(Exercise materials)

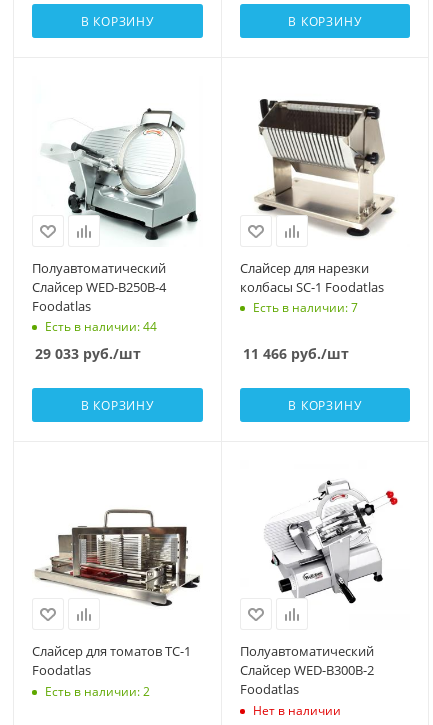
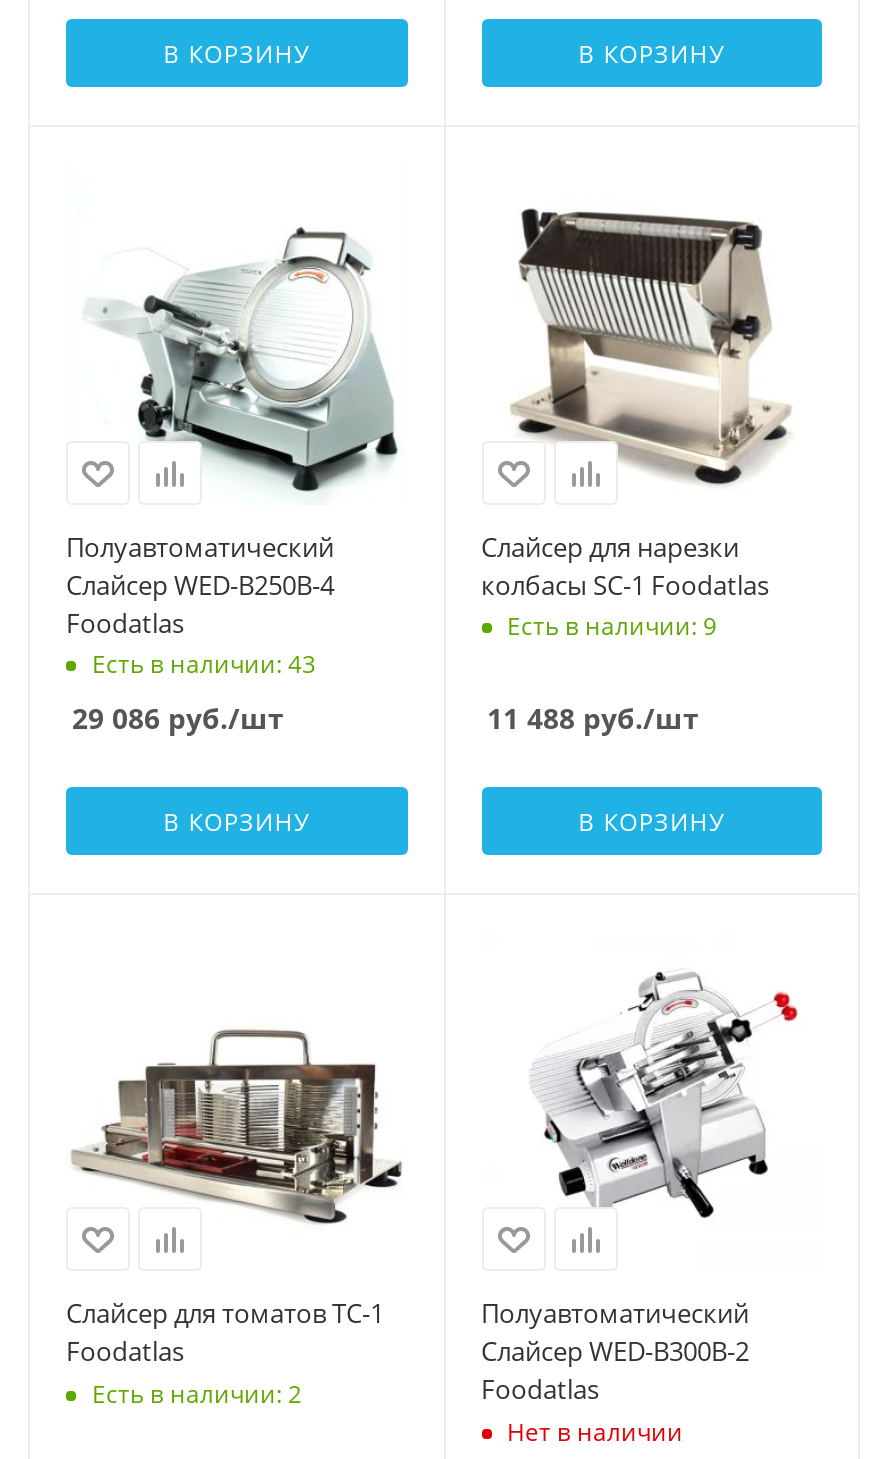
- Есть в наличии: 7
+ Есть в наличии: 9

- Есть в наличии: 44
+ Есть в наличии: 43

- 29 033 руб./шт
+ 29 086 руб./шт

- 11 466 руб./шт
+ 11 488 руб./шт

(End Exercise materials)

[Activity] Omit the pictures, then output every record exactly as given.

[Answer box]
- Есть в наличии: 7
+ Есть в наличии: 9

- Есть в наличии: 44
+ Есть в наличии: 43

- 29 033 руб./шт
+ 29 086 руб./шт

- 11 466 руб./шт
+ 11 488 руб./шт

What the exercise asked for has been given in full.